What you will do: The answer is the data below, repeated exactly, with no pictures included.

Edit tracking data:
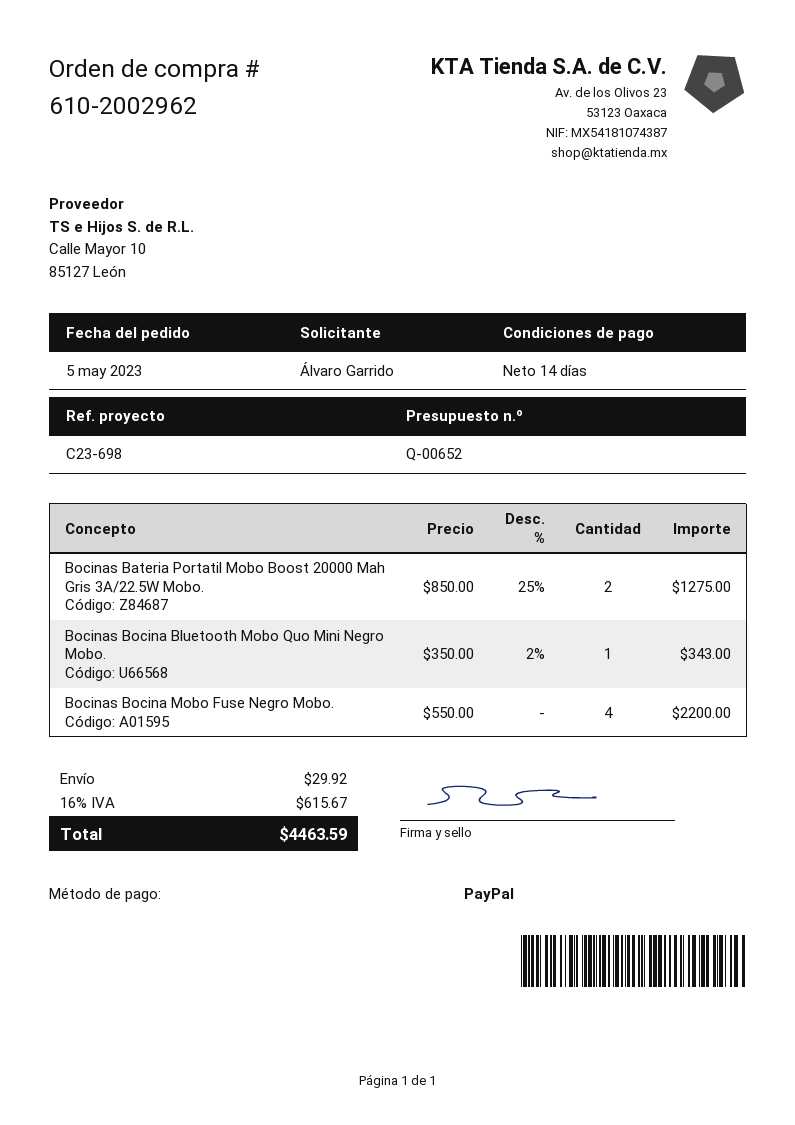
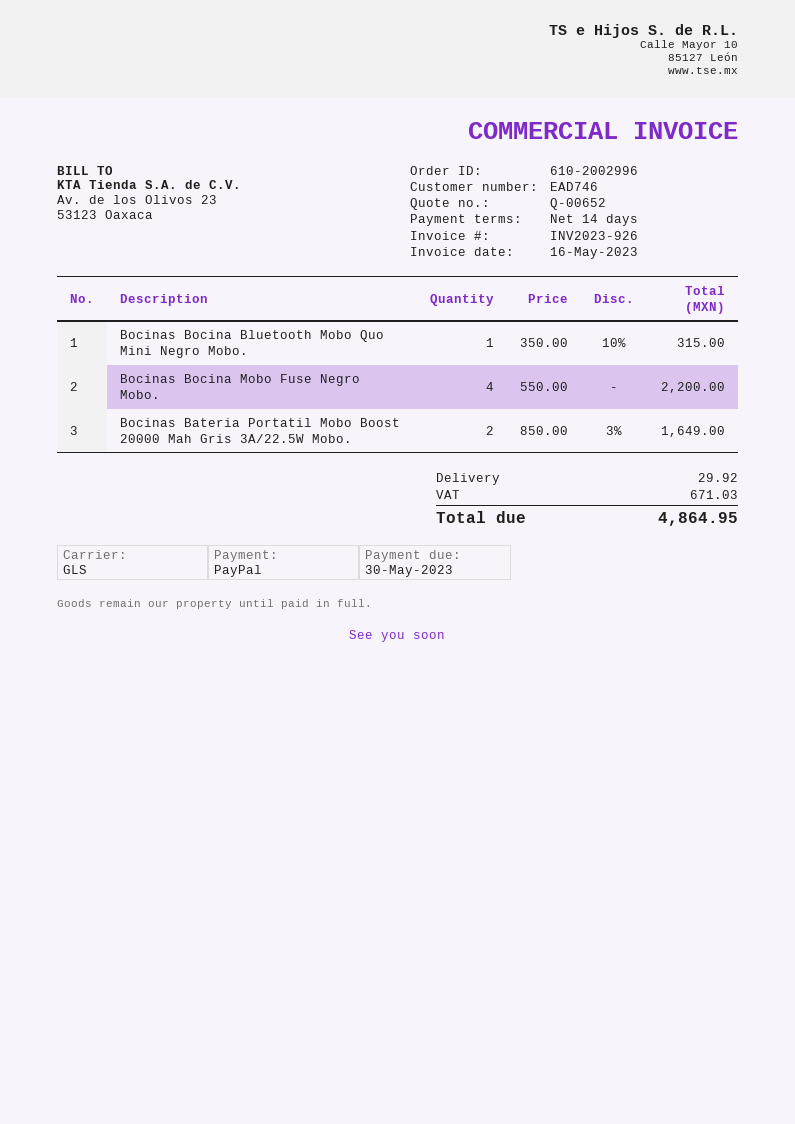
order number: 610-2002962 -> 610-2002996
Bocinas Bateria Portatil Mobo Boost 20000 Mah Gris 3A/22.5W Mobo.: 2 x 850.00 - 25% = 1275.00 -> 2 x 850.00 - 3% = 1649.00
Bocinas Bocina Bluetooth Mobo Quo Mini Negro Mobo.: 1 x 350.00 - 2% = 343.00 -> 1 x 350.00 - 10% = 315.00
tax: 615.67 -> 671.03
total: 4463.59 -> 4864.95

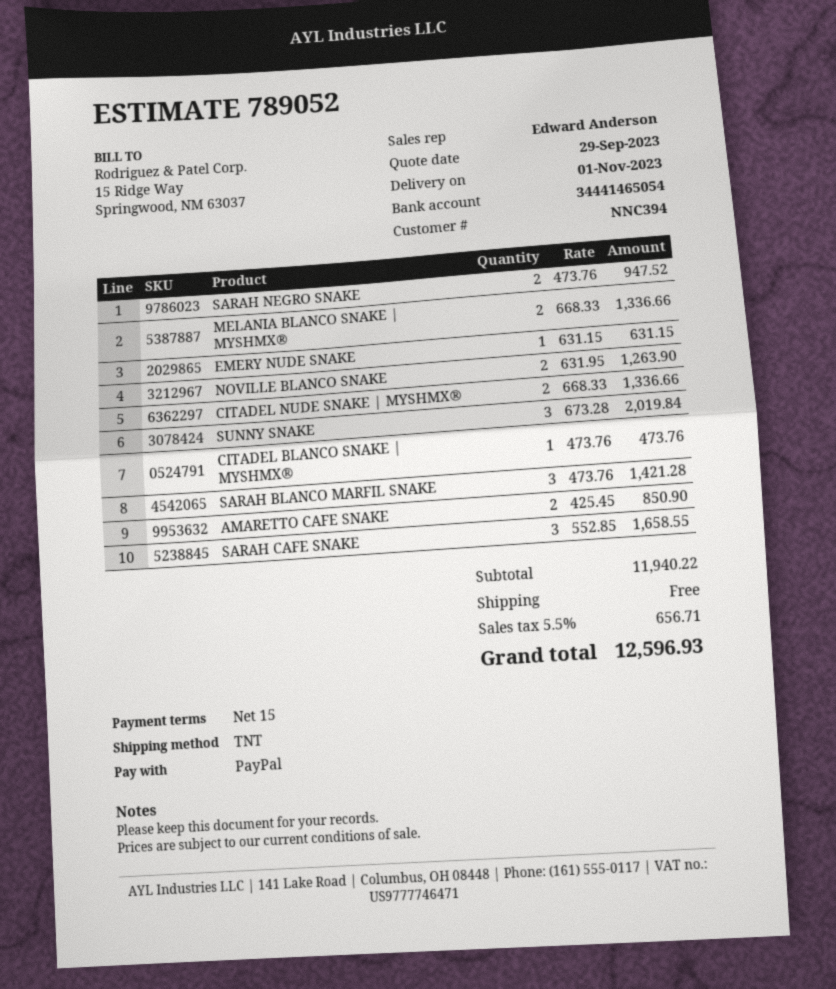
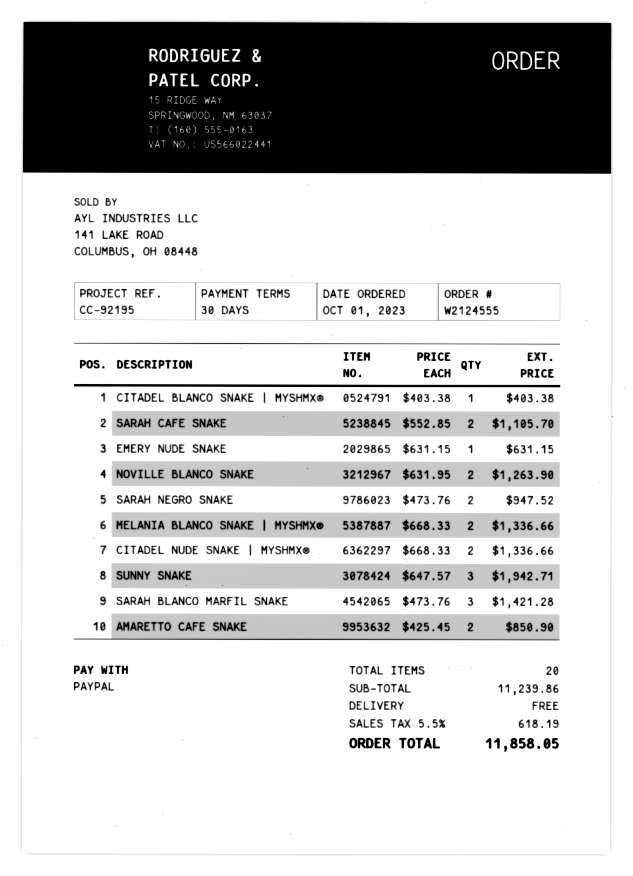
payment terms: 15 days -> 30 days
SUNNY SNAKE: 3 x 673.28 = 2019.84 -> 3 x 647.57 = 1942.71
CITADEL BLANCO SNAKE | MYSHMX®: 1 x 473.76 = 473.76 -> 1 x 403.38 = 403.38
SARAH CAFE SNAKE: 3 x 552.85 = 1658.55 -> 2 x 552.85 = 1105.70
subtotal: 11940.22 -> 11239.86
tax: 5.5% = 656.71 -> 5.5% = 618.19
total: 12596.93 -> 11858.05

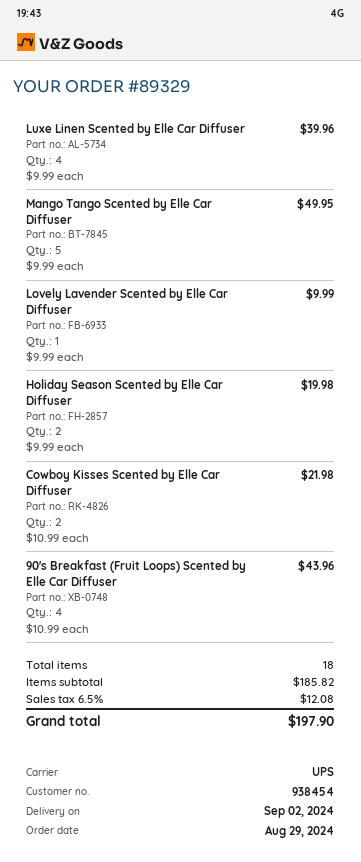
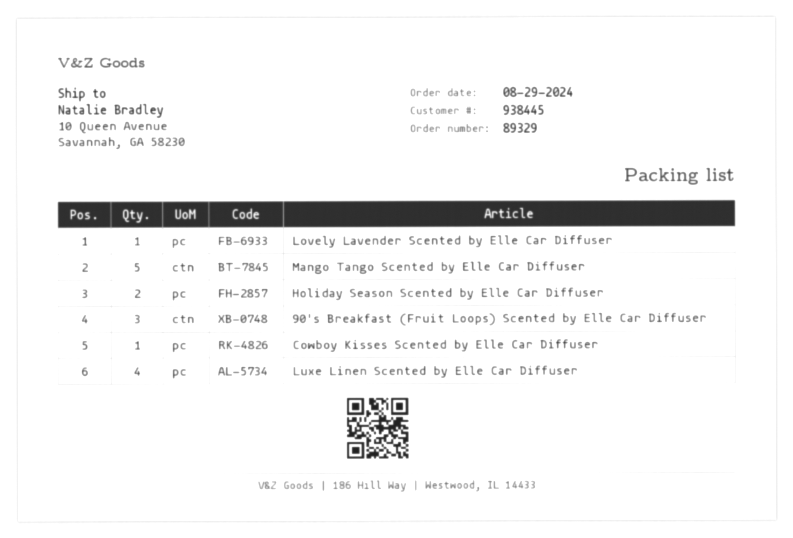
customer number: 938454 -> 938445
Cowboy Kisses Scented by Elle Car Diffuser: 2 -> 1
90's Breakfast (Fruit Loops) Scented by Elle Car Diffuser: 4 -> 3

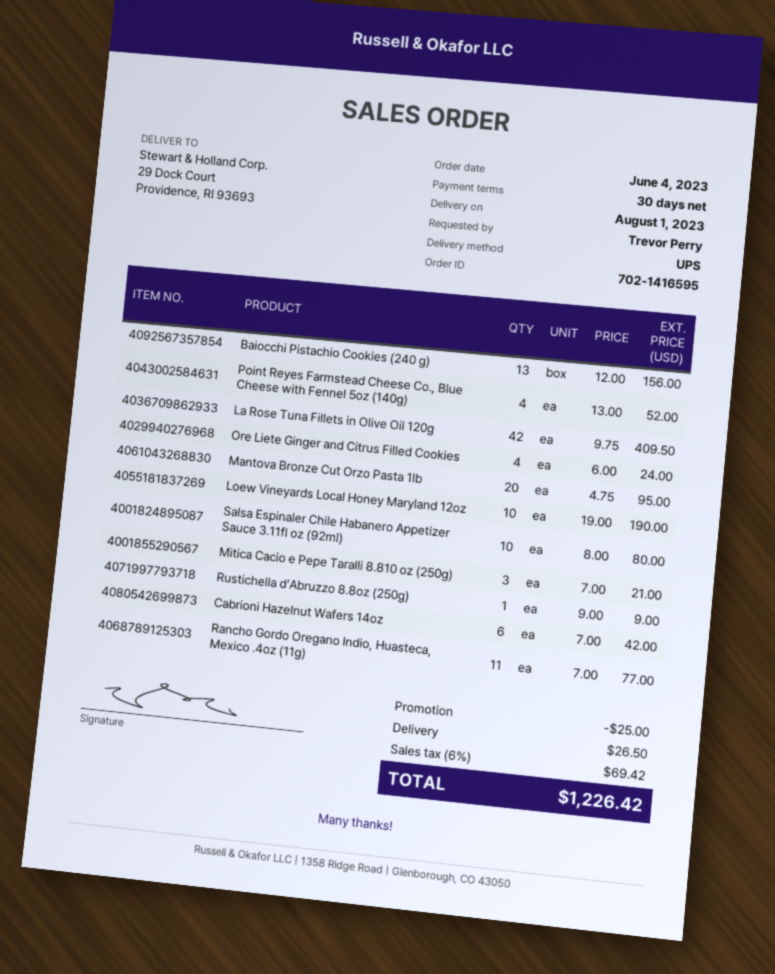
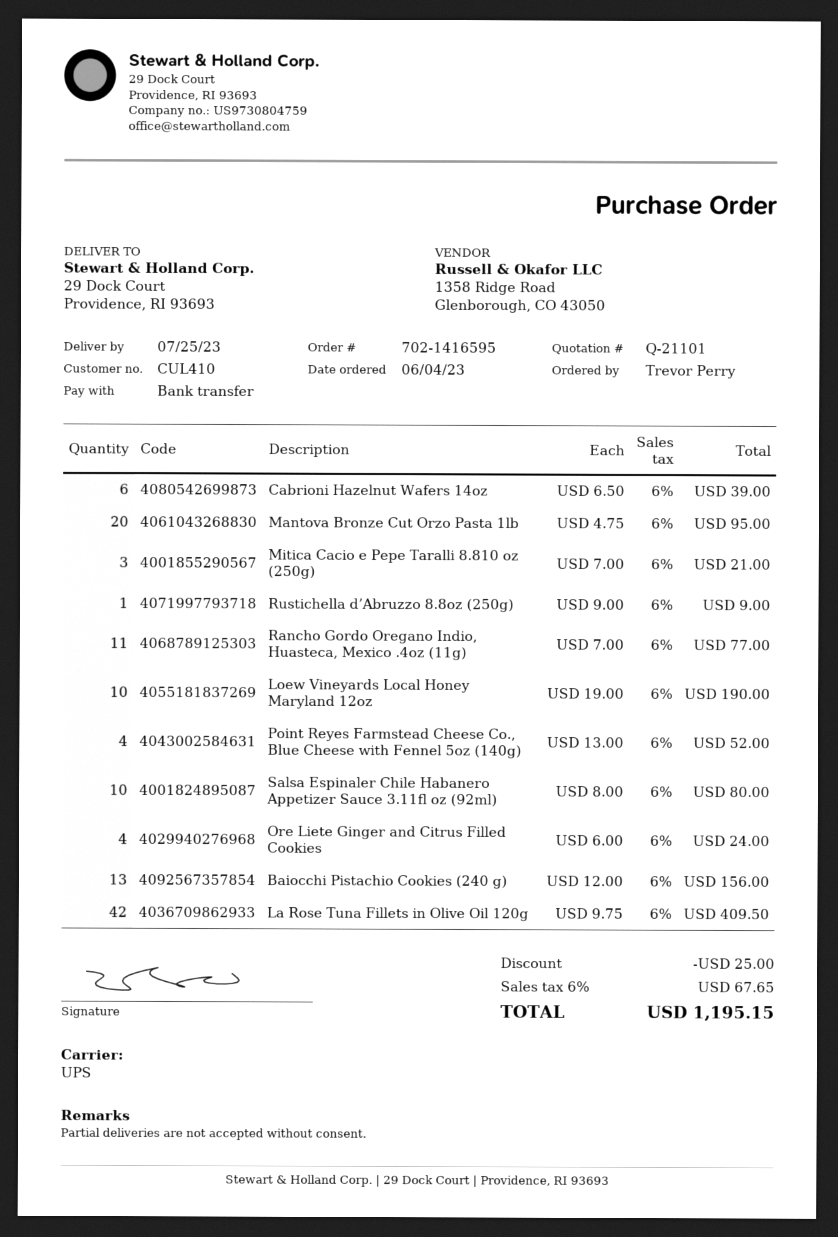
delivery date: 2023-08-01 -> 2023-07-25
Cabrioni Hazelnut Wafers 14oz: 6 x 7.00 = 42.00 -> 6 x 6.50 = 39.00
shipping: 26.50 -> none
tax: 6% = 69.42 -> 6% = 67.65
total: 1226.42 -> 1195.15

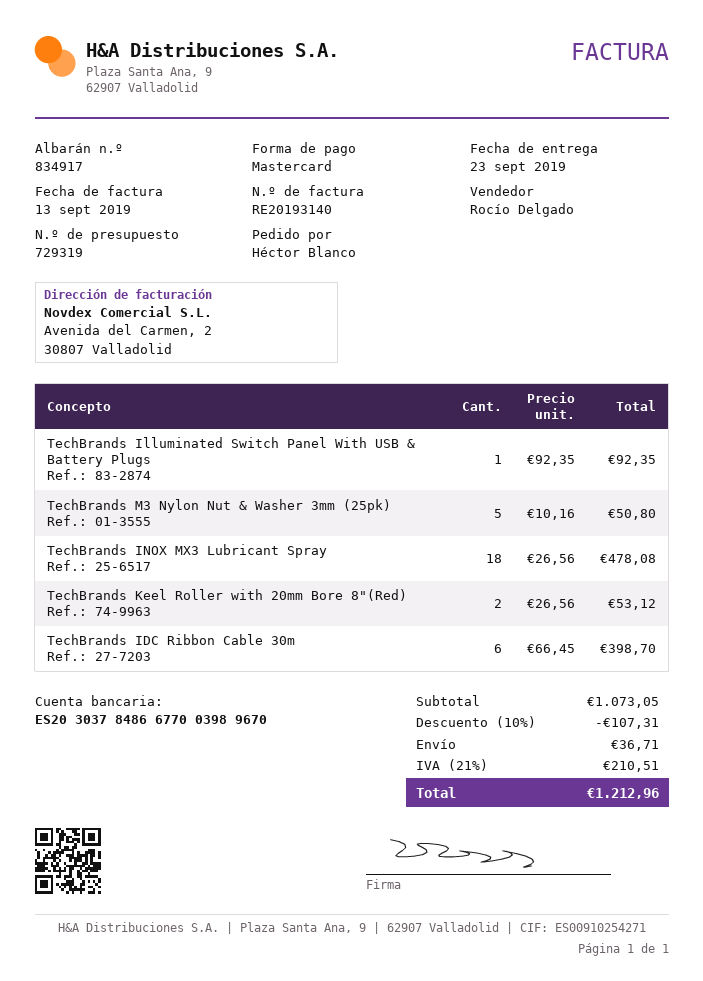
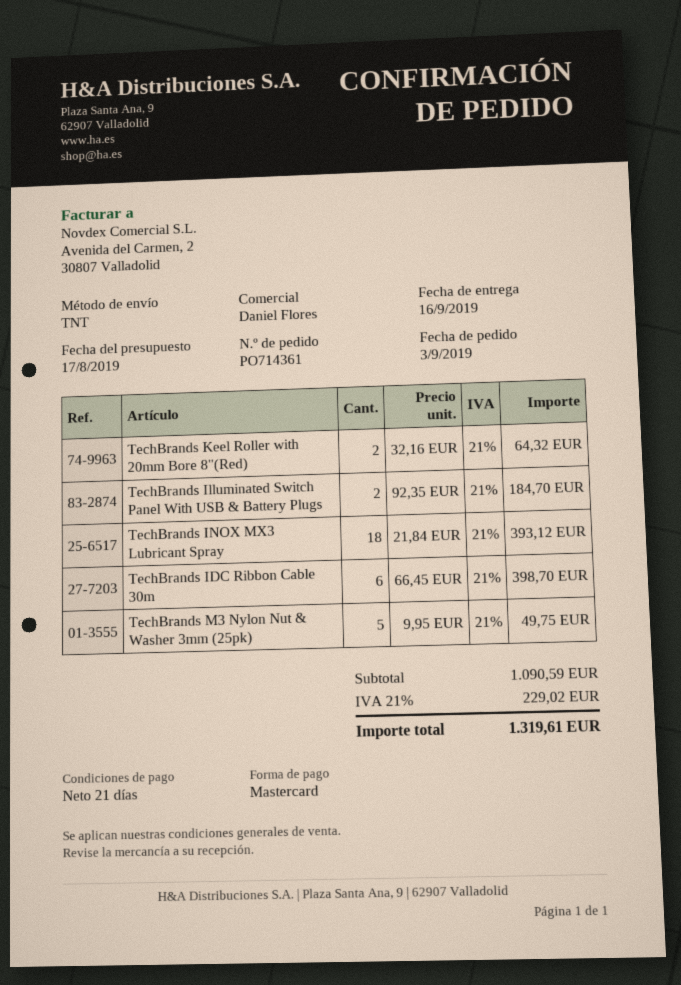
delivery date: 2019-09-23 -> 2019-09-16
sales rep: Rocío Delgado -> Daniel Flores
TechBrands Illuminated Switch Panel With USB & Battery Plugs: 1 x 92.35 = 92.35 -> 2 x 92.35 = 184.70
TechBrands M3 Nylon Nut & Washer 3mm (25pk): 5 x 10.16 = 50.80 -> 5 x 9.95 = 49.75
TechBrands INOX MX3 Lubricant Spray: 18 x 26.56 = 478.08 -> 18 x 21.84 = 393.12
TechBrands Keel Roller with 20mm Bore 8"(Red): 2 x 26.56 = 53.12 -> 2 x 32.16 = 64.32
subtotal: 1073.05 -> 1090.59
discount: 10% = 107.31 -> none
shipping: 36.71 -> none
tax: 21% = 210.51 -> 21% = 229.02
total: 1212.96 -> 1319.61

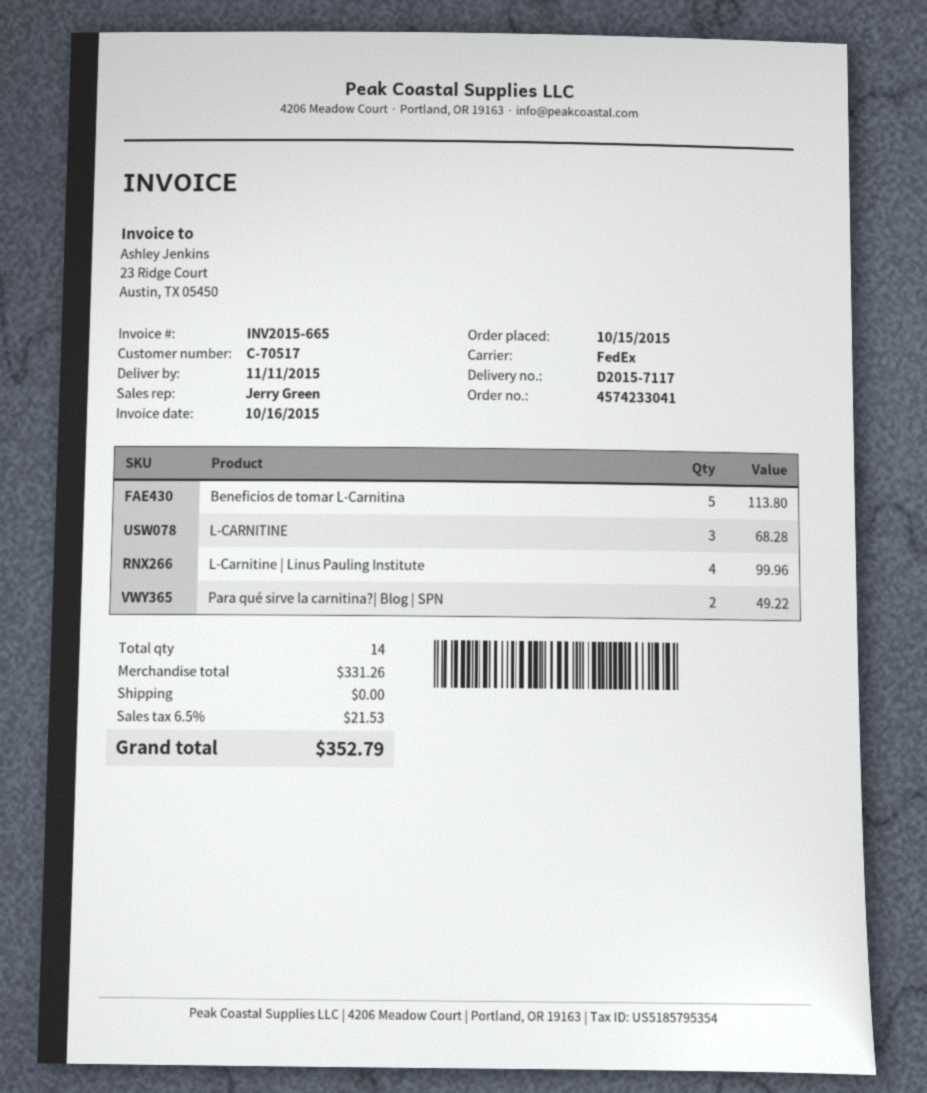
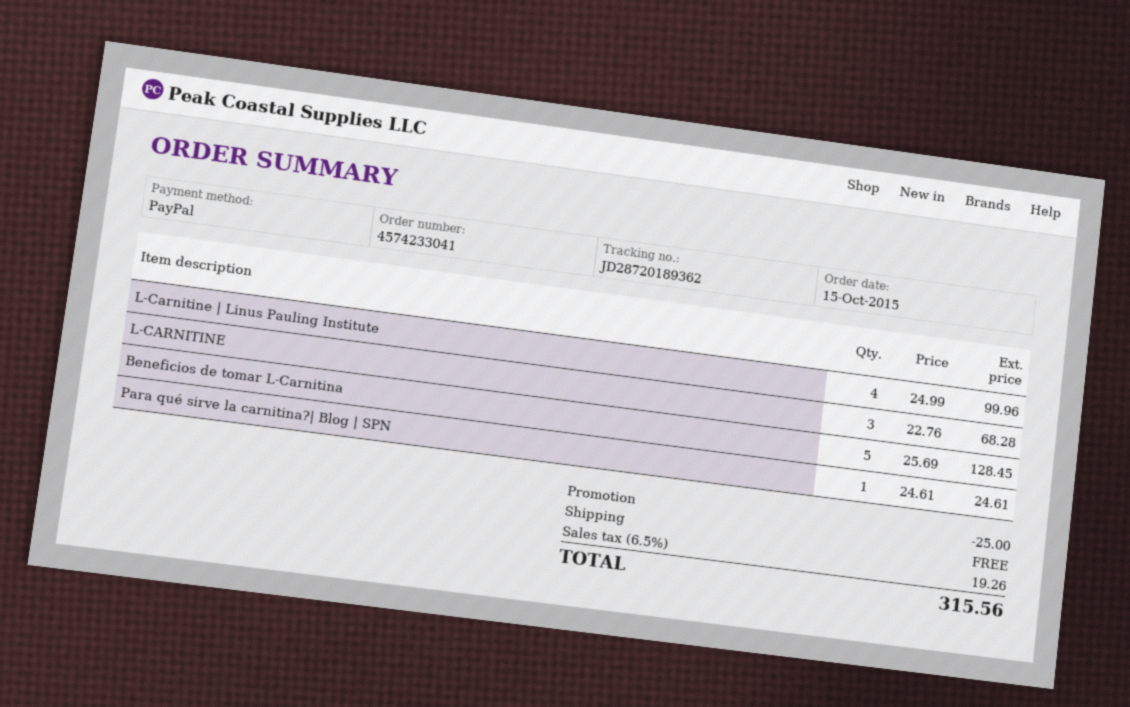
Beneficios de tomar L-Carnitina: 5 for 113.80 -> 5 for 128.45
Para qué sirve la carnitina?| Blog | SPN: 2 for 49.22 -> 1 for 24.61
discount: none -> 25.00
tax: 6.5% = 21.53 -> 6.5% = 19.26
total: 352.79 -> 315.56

Task output:
order number: 610-2002962 -> 610-2002996
Bocinas Bateria Portatil Mobo Boost 20000 Mah Gris 3A/22.5W Mobo.: 2 x 850.00 - 25% = 1275.00 -> 2 x 850.00 - 3% = 1649.00
Bocinas Bocina Bluetooth Mobo Quo Mini Negro Mobo.: 1 x 350.00 - 2% = 343.00 -> 1 x 350.00 - 10% = 315.00
tax: 615.67 -> 671.03
total: 4463.59 -> 4864.95

payment terms: 15 days -> 30 days
SUNNY SNAKE: 3 x 673.28 = 2019.84 -> 3 x 647.57 = 1942.71
CITADEL BLANCO SNAKE | MYSHMX®: 1 x 473.76 = 473.76 -> 1 x 403.38 = 403.38
SARAH CAFE SNAKE: 3 x 552.85 = 1658.55 -> 2 x 552.85 = 1105.70
subtotal: 11940.22 -> 11239.86
tax: 5.5% = 656.71 -> 5.5% = 618.19
total: 12596.93 -> 11858.05

customer number: 938454 -> 938445
Cowboy Kisses Scented by Elle Car Diffuser: 2 -> 1
90's Breakfast (Fruit Loops) Scented by Elle Car Diffuser: 4 -> 3

delivery date: 2023-08-01 -> 2023-07-25
Cabrioni Hazelnut Wafers 14oz: 6 x 7.00 = 42.00 -> 6 x 6.50 = 39.00
shipping: 26.50 -> none
tax: 6% = 69.42 -> 6% = 67.65
total: 1226.42 -> 1195.15

delivery date: 2019-09-23 -> 2019-09-16
sales rep: Rocío Delgado -> Daniel Flores
TechBrands Illuminated Switch Panel With USB & Battery Plugs: 1 x 92.35 = 92.35 -> 2 x 92.35 = 184.70
TechBrands M3 Nylon Nut & Washer 3mm (25pk): 5 x 10.16 = 50.80 -> 5 x 9.95 = 49.75
TechBrands INOX MX3 Lubricant Spray: 18 x 26.56 = 478.08 -> 18 x 21.84 = 393.12
TechBrands Keel Roller with 20mm Bore 8"(Red): 2 x 26.56 = 53.12 -> 2 x 32.16 = 64.32
subtotal: 1073.05 -> 1090.59
discount: 10% = 107.31 -> none
shipping: 36.71 -> none
tax: 21% = 210.51 -> 21% = 229.02
total: 1212.96 -> 1319.61

Beneficios de tomar L-Carnitina: 5 for 113.80 -> 5 for 128.45
Para qué sirve la carnitina?| Blog | SPN: 2 for 49.22 -> 1 for 24.61
discount: none -> 25.00
tax: 6.5% = 21.53 -> 6.5% = 19.26
total: 352.79 -> 315.56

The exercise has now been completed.